Mariage à l’islandaise emprunte autant au road-movie psychologique qu’à la comédie bouffonne: le dépôt d’un si curieux mélange de froideur scandinave et d’effusion slavophile n’a rien d’un brouet sans saveur. Il s’apparente plutôt à une grosse soupe grumeleuse, plutôt indigeste même si généreuse.
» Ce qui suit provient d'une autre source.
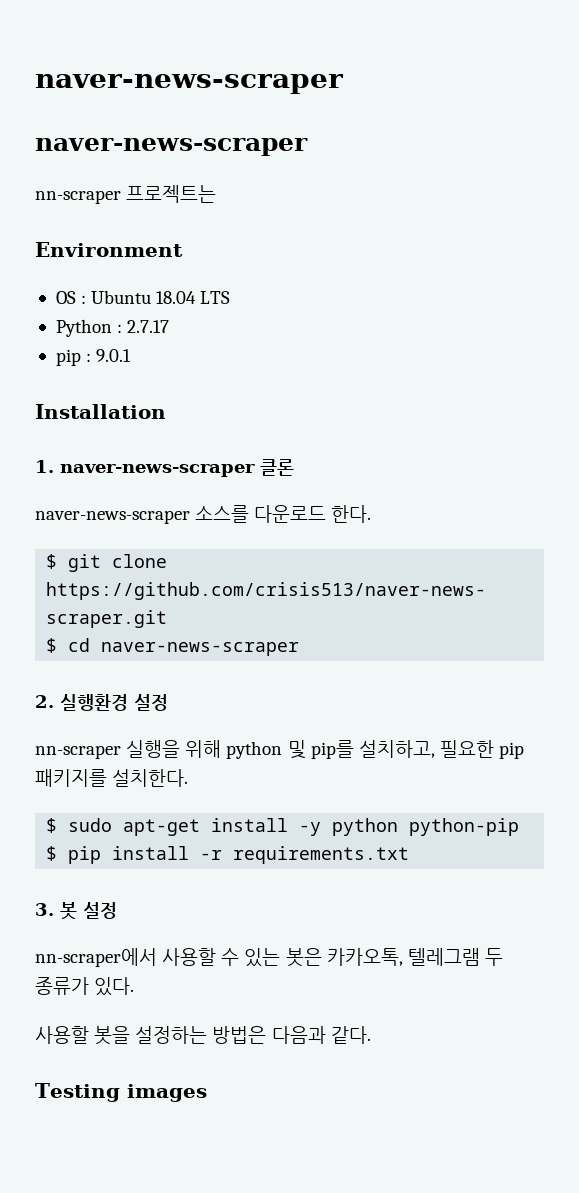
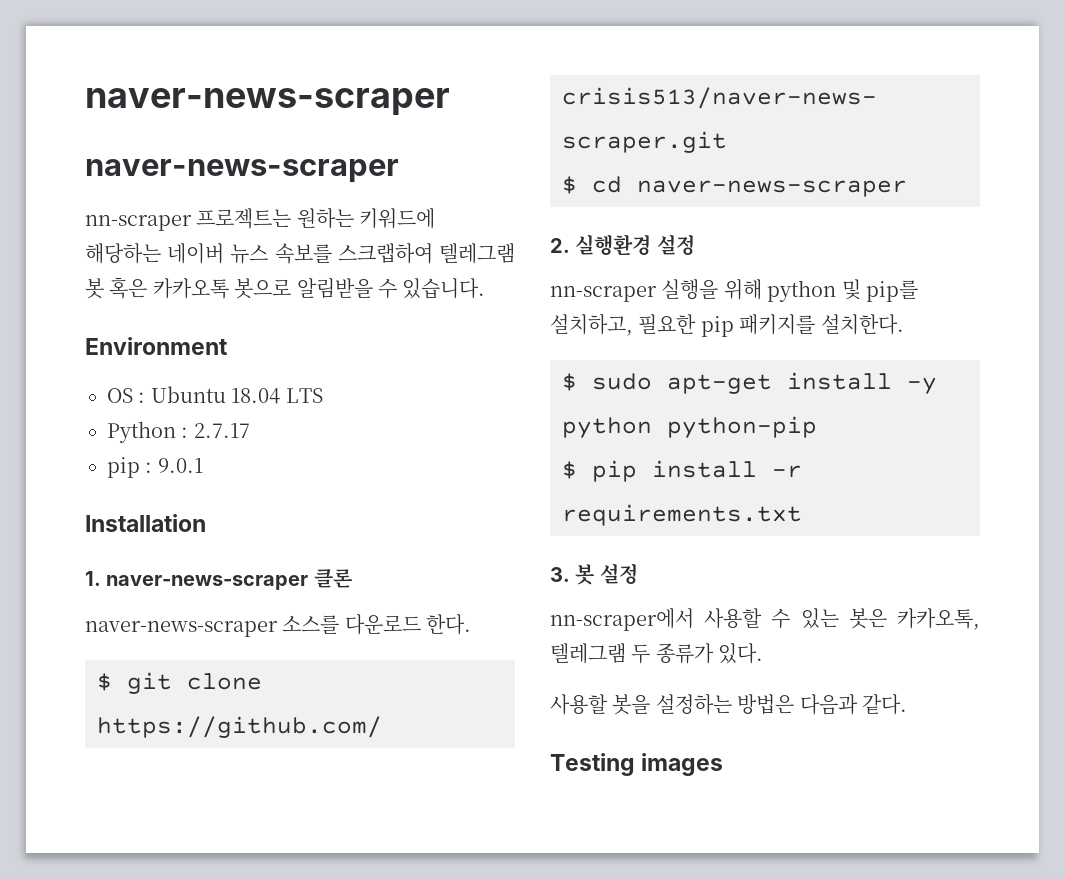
(217, 194) none -> [296,208,436,229] [85,243,515,264] [85,277,486,299] 원하는 키워드에 해당하는 네이버 뉴스 속보를 스크랩하여 텔레그램 봇 혹은 카카오톡 봇으로 알림받을 수 있습니다.

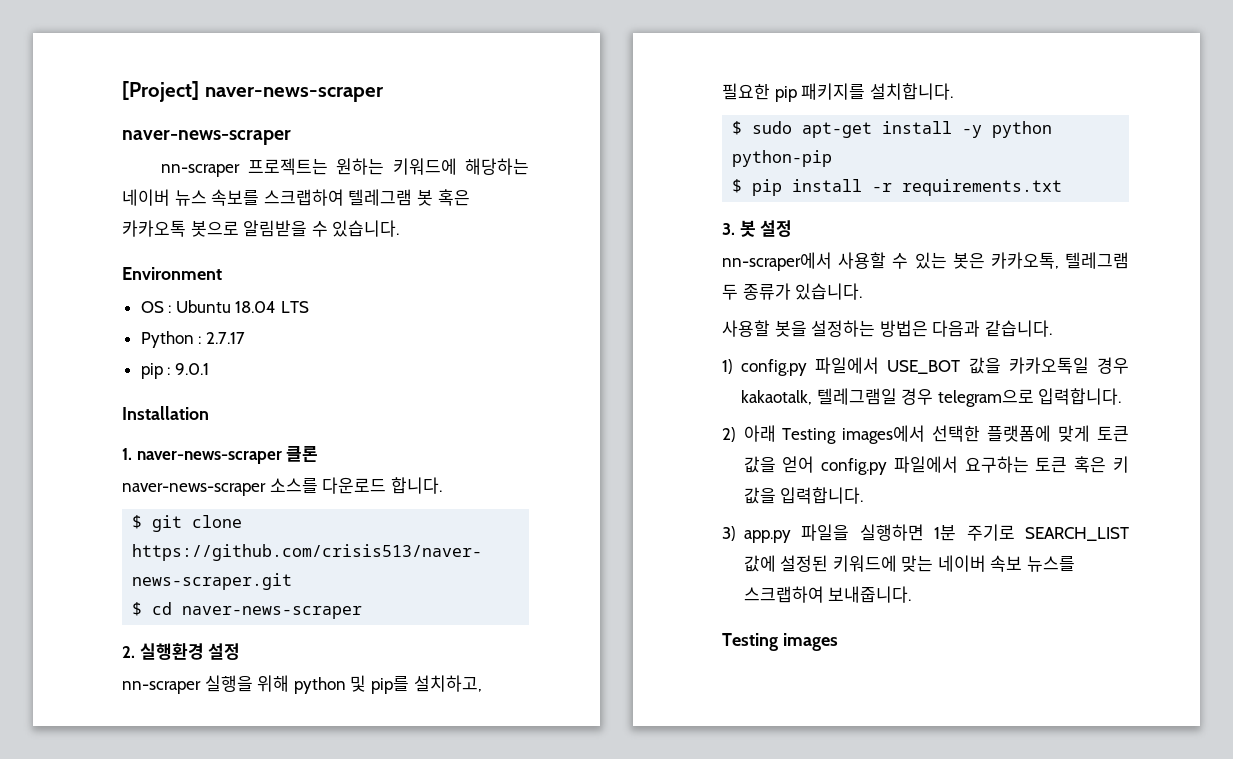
(85, 102) none -> [122,81,199,102] [Project]
[426,614,472,635] 한다. -> [390,477,442,494] 합니다.
[820,314,904,335] 설치한다. -> [869,83,953,100] 설치합니다.
[718,643,764,664] 있다. -> [795,283,863,300] 있습니다.
[862,694,907,715] 같다. -> [984,320,1052,337] [722,357,1129,376] [740,388,1122,407] [722,425,1129,444] [743,456,1129,475] [743,487,864,504] [722,524,1129,543] [743,555,1076,572] [743,586,912,603] 같습니다. // 1) config.py 파일에서 USE_BOT 값을 카카오톡일 경우 kakaotalk, 텔레그램일 경우 telegram으로 입력합니다. // 2) 아래 Testing images에서 선택한 플랫폼에 맞게 토큰 값을 얻어 config.py 파일에서 요구하는 토큰 혹은 키 값을 입력합니다. // 3) app.py 파일을 실행하면 1분 주기로 SEARCH_LIST 값에 설정된 키워드에 맞는 네이버 속보 뉴스를 스크랩하여 보내줍니다.

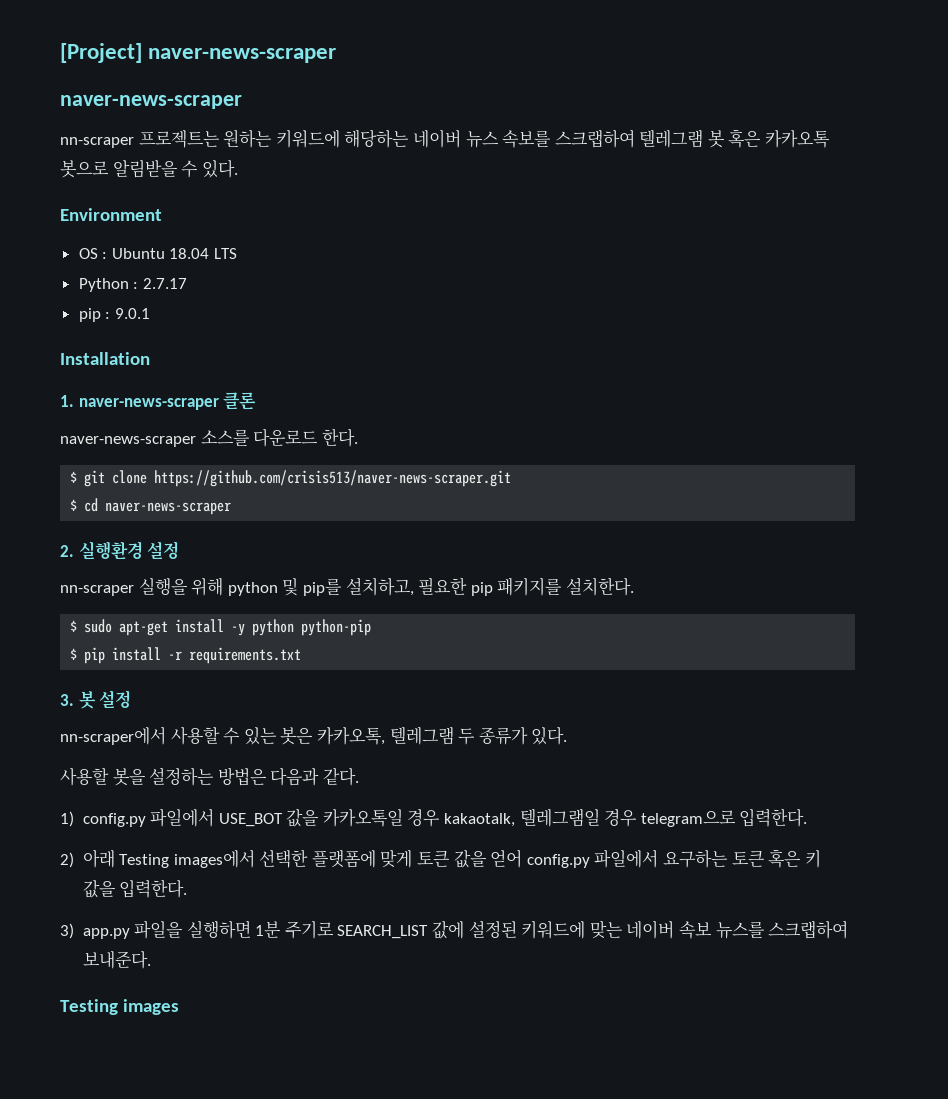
[332,220,400,237] 있습니다. -> [201,160,238,178] 있다.
[390,477,442,494] 합니다. -> [321,428,358,447] 한다.
[869,83,953,100] 설치합니다. -> [565,577,634,596] 설치한다.
[795,283,863,300] 있습니다. -> [531,727,568,745] 있다.
[984,320,1052,337] 같습니다. -> [322,767,359,786] 같다.
[1038,388,1122,405] 입력합니다. -> [739,808,808,827] 입력한다.
[780,487,864,504] 입력합니다. -> [119,879,188,898] 입력한다.
[828,586,912,603] 보내줍니다. -> [82,950,151,969] 보내준다.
Quel est le point commun entre Festen, Le Nouveau Monde et Eternal Sunshine of the Spotless Mind? A priori, on a du mal à se décider. Pourtant, chacun de ces films a été monté par la même personne, Valdís Óskarsdóttir. Cette dernière s’acoquine avec la réalisation dans ce nouveau long-métrage islandais, distribué sous nos latitudes avec la désormais inébranlable épithète des nationalités « exotiques » (pensons à Happy Sweden, A Swedish Love Story ou encore Un conte d’été polonais). Censées chatouiller l’appétence folklorique du cinéphile en manque de « diversité », ces appellations ne font que confiner le cinéma européen dans sa marginalité pittoresque. Revenons au film lui-même et à son pitch: des mariés et leurs invités se perdent sur les routes caillouteuses des fjords de l’ouest islandais, à la recherche d’une église réservée pour l’occasion. Tradition islandaise, un certain nombre de futurs mariés célèbrent la cérémonie religieuse dans un champ de lave séchée avant de regagner en soirée Reykjavik et ses vices gomorrhéens. L’occasion est belle pour découvrir la nature sauvage et lunaire de cette région d’Islande, aussi majestueuse qu’effrayante. L’intention de la réalisatrice se résume en une tentative de démonstration d’un axiome indépassable: on peut choisir ses amis mais on ne choisit pas sa famille. En effet, ce petit road-trip est prétexte à une catharsis familiale révélant toutes les névroses cachées et rancœurs sous-jacentes de la joyeuse tribu réunie.
L’ombre tutélaire de Festen semble rôder avec insistance autour de ce petit monde, le CV de la réalisatrice confirmant cette filiation. On est cependant loin de la violence cynique et du trauma infligés par le film de Vinterberg, l’influence est nette mais la copie plutôt terne et délavée. Le film a même plutôt tendance à agacer et submerger le spectateur sous les cris et les lamentations bruyantes des personnages, à la manière d’un certain courant d’Europe de l’est sous l’emprise du style Kusturica: ça crie, ça braille, ça vitupère. Óskarsdóttir a souhaité convier à cette foire d’empoigne une troupe de comédiens spécialisés dans l’improvisation. Porte ouverte sur les mœurs islandaises, le film est également une expérimentation in-situ des relations humaines: avant de tourner une scène, les acteurs ne connaissent que la trame générale de l’intrigue, charge à eux de remplir les vides du scénario. Le film gagne ainsi en spontanéité et en simili-fraîcheur naturelle ce qu’il perd en finesse des dialogues et des situations.
Cette stratégie basée sur l’improvisation est séduisante théoriquement mais constitue dans les faits une sorte de garde-fou créatif. Paradoxalement, l’absence d’un scénario préexistant au tournage dévitalise le film, le charge d’une force inerte et, disons le, mortifère, malgré l’exubérance des motifs psychologisants. De cette impression naît une gêne étrange, un malaise diffus, celui d’assister à un spectacle d’illusions: des êtres sans relief fanfaronnent à l’écran en laissant le spectateur en permanence à l’extérieur, comme observateurs d’une supercherie grand-guignolesque, bien aidés pour cela par une mise en scène à la neutralité poussive. L’effet n’est pas nécessairement sans charme et recèle même sa part de séduction intermittente. Il a cependant grand mal à s’étirer plus longuement que le temps d’une séquence. Mariage à l’islandaise n’est pas un film inintéressant mais rien ne vient l’extirper de son statut d’excentricité pittoresque et assez inconséquente. À voir comme une curiosité un peu fanée.